Have you seen the There But Not There Tommie figure in the village?
There But Not There aims to place a representative figure for as many as possible of the names on local war memorials, around the country, into their place of worship, their school, their workplace or wherever their absence was keenly felt. These transparent silhouettes will be back within their communities for Remembrance 2018, the centenary commemoration of the end of the 1914-1918 First World War.
There But Not There will be the defining centenary commemoration of the end of the 1914-1918 war, installed where the men and women came from across the country, back in the communities they left behind.
This project aims to Commemorate, Educate and Heal – the three aims of our charity. The project itself is the commemoration and there will be a comprehensive school education programme designed to bring to life and create an understanding and respect for the reasons why so many lost their lives during this time. Funds raised from the sale of Tommies will contribute directly to the work carried out by the beneficiary charities below. The Tommies and their commemorative packaging are made by the Royal British Legion Industries, appropriately, by ex-Service Veterans employed by RBLI.
The charities are:
The Royal Foundation – Changing the national conversation on mental health and wellbeing
The Commonwealth War Graves Foundation – highlighting the work of the Commonwealth War Graves Commission, funding education and activities to capture the public imagination and commemorating the sacrifices made
Walking With The Wounded – Supporting our wounded into work
Combat Stress – treating Veterans suffering from PTSD (Post Traumatic Stress Disorder) Depression and Anxiety
Help for Heroes – Supporting those affected by their time in the Armed Forces and their loved ones, to help them reach their potential and live fulfilling lives
Project Equinox: Housing Veterans and Medical Students – Plymouth University project to create sheltered housing for 40 single veterans.

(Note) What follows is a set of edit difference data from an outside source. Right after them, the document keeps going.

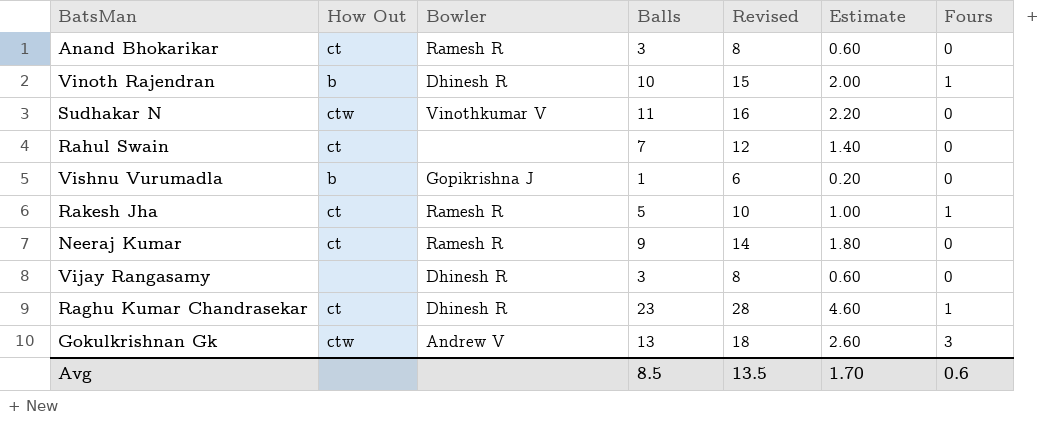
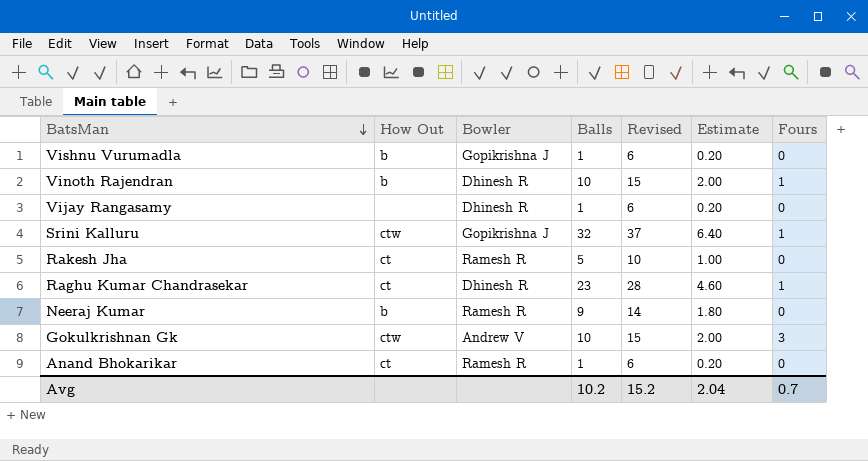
row order: none -> BatsMan descending
row Sudhakar N: ctw | Vinothkumar V | 11 | 16 | 2.20 | 0 -> none
row Rahul Swain: ct | none | 7 | 12 | 1.40 | 0 -> none
Vijay Rangasamy | Balls: 3 -> 1
Vijay Rangasamy | Revised: 8 -> 6
Vijay Rangasamy | Estimate: 0.60 -> 0.20
row Srini Kalluru: none -> ctw | Gopikrishna J | 32 | 37 | 6.40 | 1
Rakesh Jha | Fours: 1 -> 0
Neeraj Kumar | How Out: ct -> b
Gokulkrishnan Gk | Balls: 13 -> 10
Gokulkrishnan Gk | Revised: 18 -> 15
Gokulkrishnan Gk | Estimate: 2.60 -> 2.00
Anand Bhokarikar | Balls: 3 -> 1
Anand Bhokarikar | Revised: 8 -> 6
Anand Bhokarikar | Estimate: 0.60 -> 0.20
Avg | Balls: 8.5 -> 10.2
Avg | Revised: 13.5 -> 15.2
Avg | Estimate: 1.70 -> 2.04
Avg | Fours: 0.6 -> 0.7

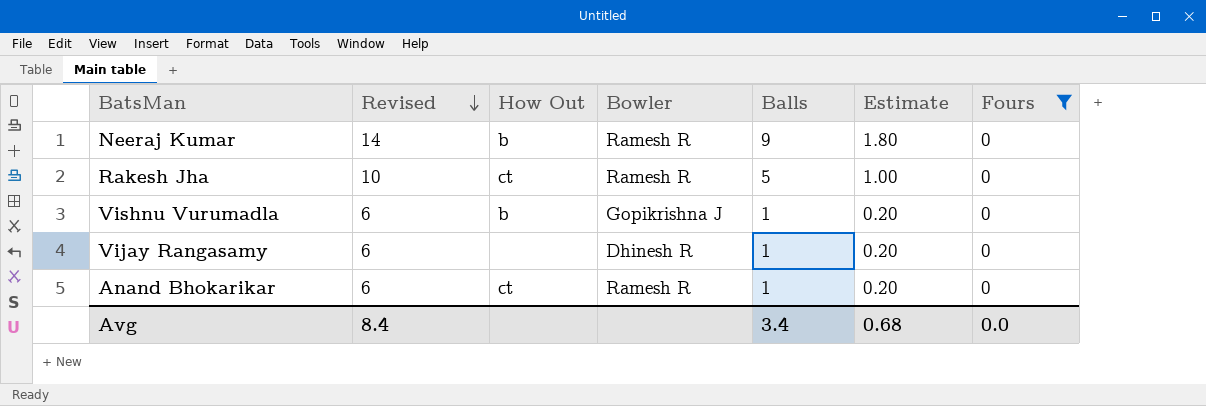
filter: none -> Fours = 0
row order: BatsMan descending -> Revised descending
column Revised | position: 5 -> 2
Avg | Revised: 15.2 -> 8.4
Avg | Balls: 10.2 -> 3.4
Avg | Estimate: 2.04 -> 0.68
Avg | Fours: 0.7 -> 0.0

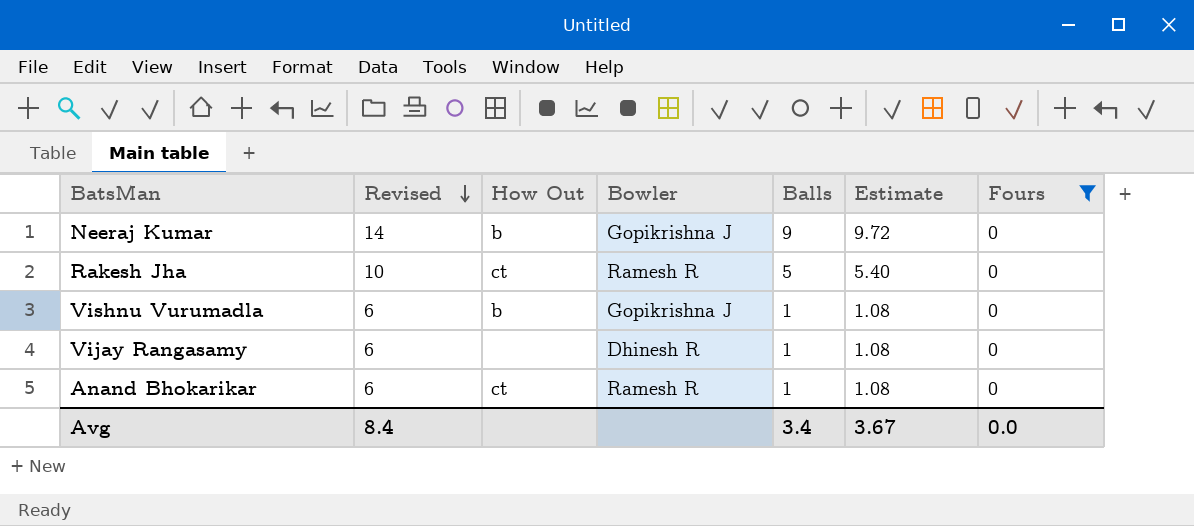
column Estimate | formula: [Balls] * 0.2 -> [Balls] * 1.08
Neeraj Kumar | Bowler: Ramesh R -> Gopikrishna J
Avg | Estimate: 0.68 -> 3.67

In addition to our support of the TBNT Campaign, WPC has also made a donation to purchase a Silent Soldier Statue that will be placed in the Community Orchard (off the Heron Path).
These Silent Soldier silhouettes will appear across the country as we commemorate the 100th anniversary of the end of the First World War.
Why a Silent Soldier?
Following the end of the war in November 1918, the process of demobilisation and discharge was still a long process as the British Army still had commitments to fulfil in Germany, North Russia and in the garrisons of the Empire. On arrival back in England the men would move to a Dispersal Centre, this was a hutted or tented camp or barracks where they received a railway warrant or ticket to their home station. From there they were on their own, and would be seen across the country, walking back home, down the roads and across the fields, returning to their families. Most of the war service men were back in civilian life by the end of 1919.